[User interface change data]
┄┄┄┄┄┄

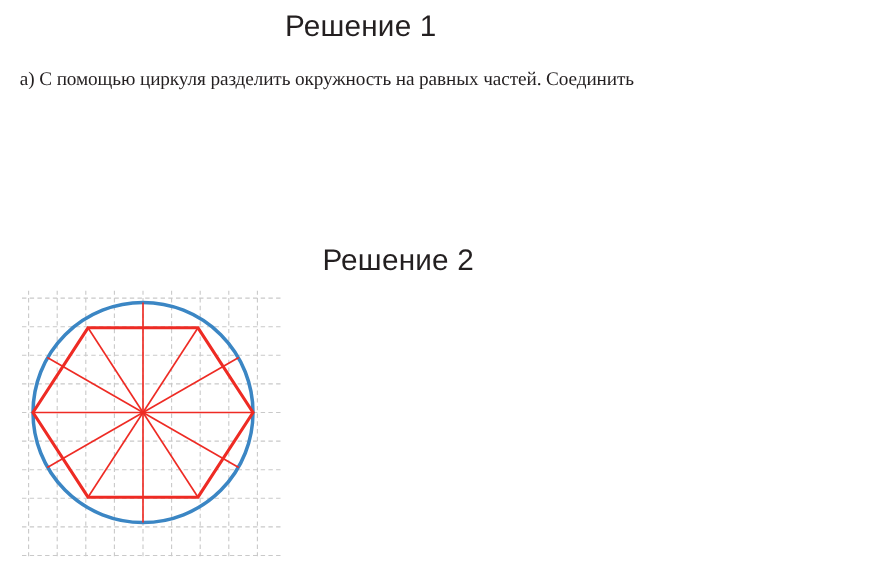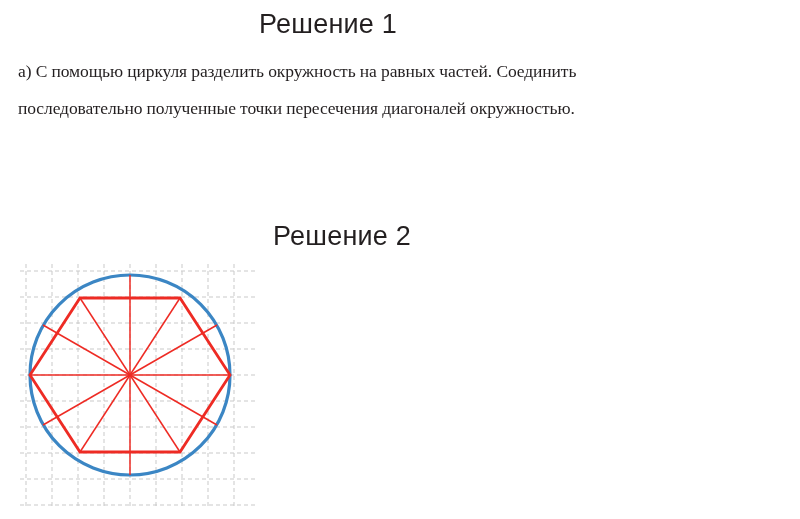--- a/index.html
+++ b/index.html
@@ -75,7 +75,6 @@
 
   <div class="body-block">
     <div class="body-line">а) С помощью циркуля разделить окружность на равных частей. Соединить</div>
-    <div class="body-line">последовательно полученные точки пересечения диагоналей окружностью.</div>
   </div>
 
   <div class="heading" id="heading-2">Решение 2</div>

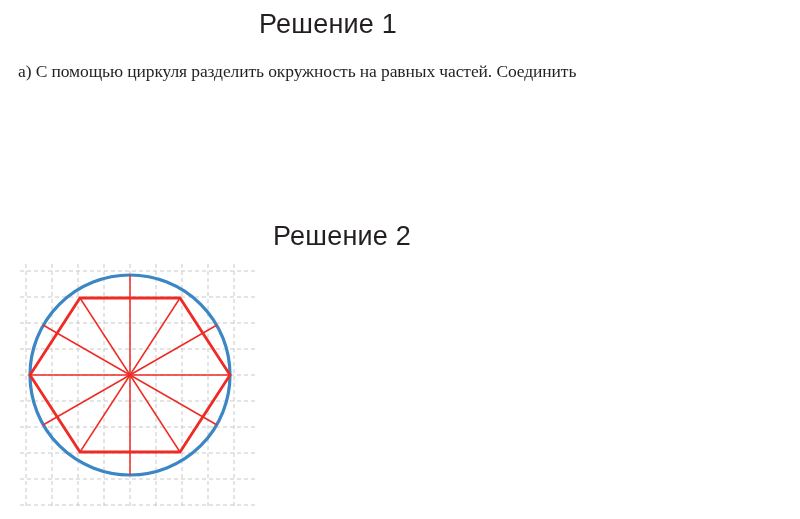--- a/index.html
+++ b/index.html
@@ -40,6 +40,7 @@
     left: 0;
     top: 220px;
     width: 684px;
+    padding-left: 20px;
   }
   .body-block {
     position: absolute;

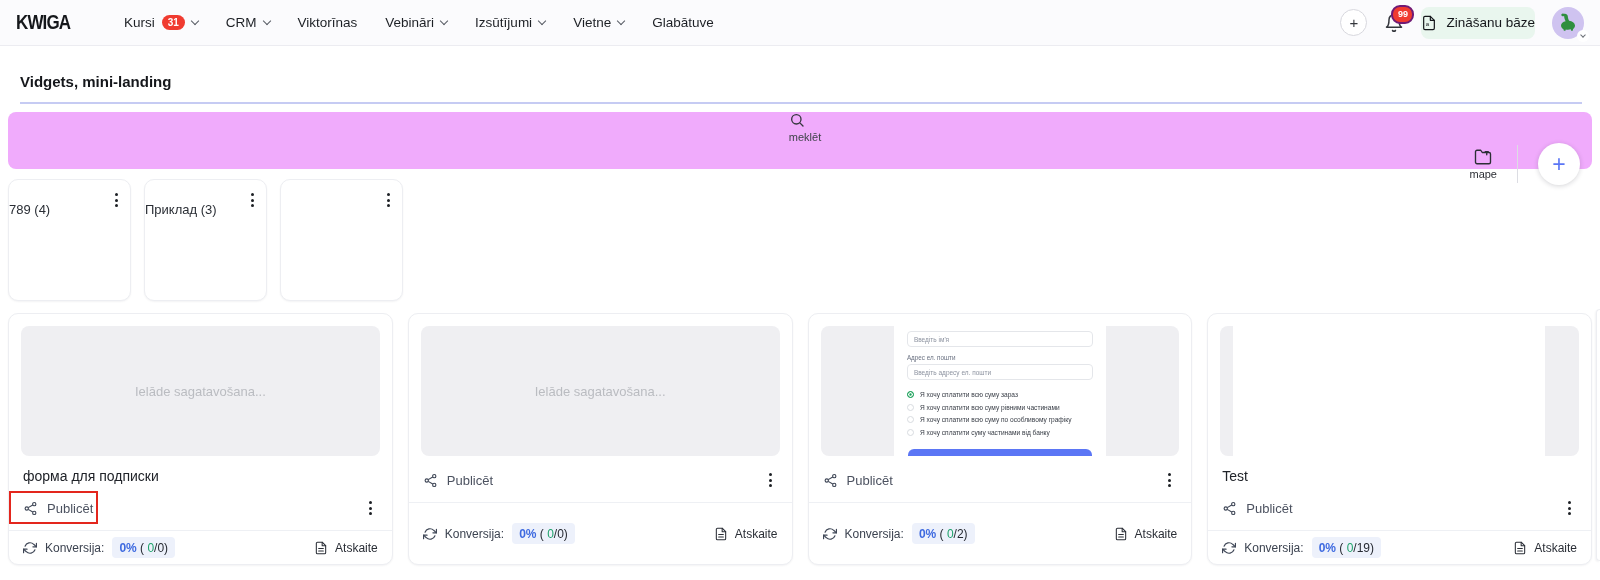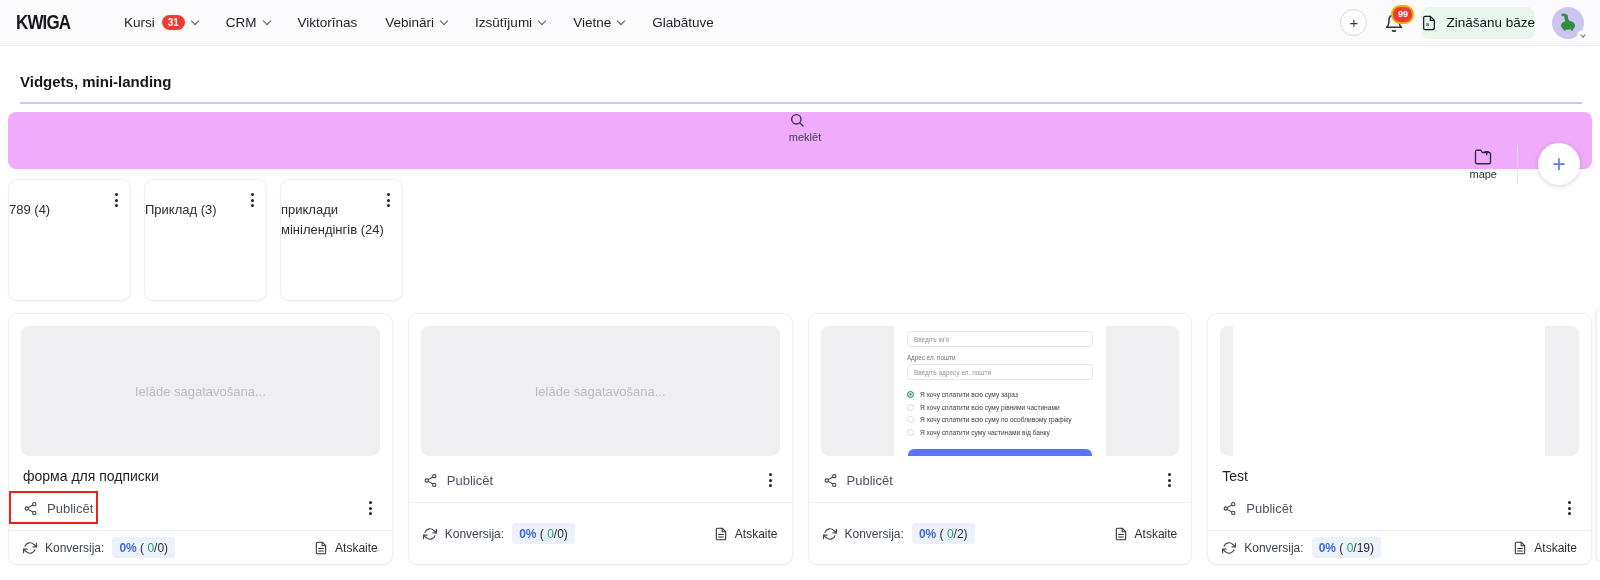--- a/index.html
+++ b/index.html
@@ -25,7 +25,7 @@
     background:#fff; cursor:pointer; }
   .bell-wrap { position:relative; cursor:pointer; display:flex; }
   .bell-badge { position:absolute; top:-8px; right:-10px; background:#f03b30; color:#fff;
-    font-size:9px; font-weight:700; border-radius:9px; padding:2.5px 4.5px; border:2px solid #eab308; }
+    font-size:9px; font-weight:700; border-radius:9px; padding:2.5px 4.5px; border:2px solid #701a75; }
   .kb-btn { background:#e9f6ee; border-radius:8px; padding:8px 0; display:flex; gap:9px;
     align-items:center; font-size:13.5px; color:#15171b; cursor:pointer; }
   .avatar { width:32px; height:32px; border-radius:50%; background:#cfc3f0; position:relative;

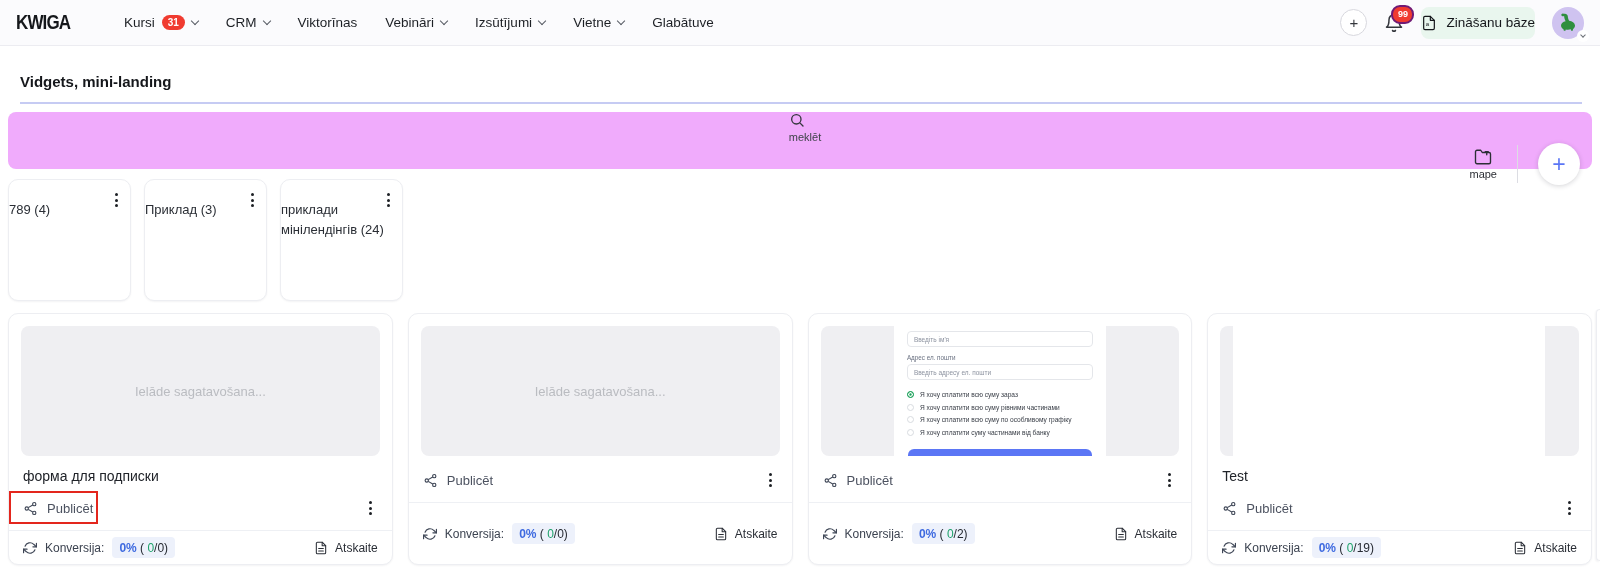--- a/index.html
+++ b/index.html
@@ -223,7 +223,6 @@
           <i></i>
           <i></i>
         </div>
-      <div class="folder-name">приклади мінілендінгів (24)</div>
     </div>
   </div>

┄┄┄┄┄┄

Please list every line of the records that contains "radius".

» **WRITTEN ANSWER**:
-    font-size:9px; font-weight:700; border-radius:9px; padding:2.5px 4.5px; border:2px solid #eab308; }
+    font-size:9px; font-weight:700; border-radius:9px; padding:2.5px 4.5px; border:2px solid #701a75; }
   .kb-btn { background:#e9f6ee; border-radius:8px; padding:8px 0; display:flex; gap:9px;
   .avatar { width:32px; height:32px; border-radius:50%; background:#cfc3f0; position:relative;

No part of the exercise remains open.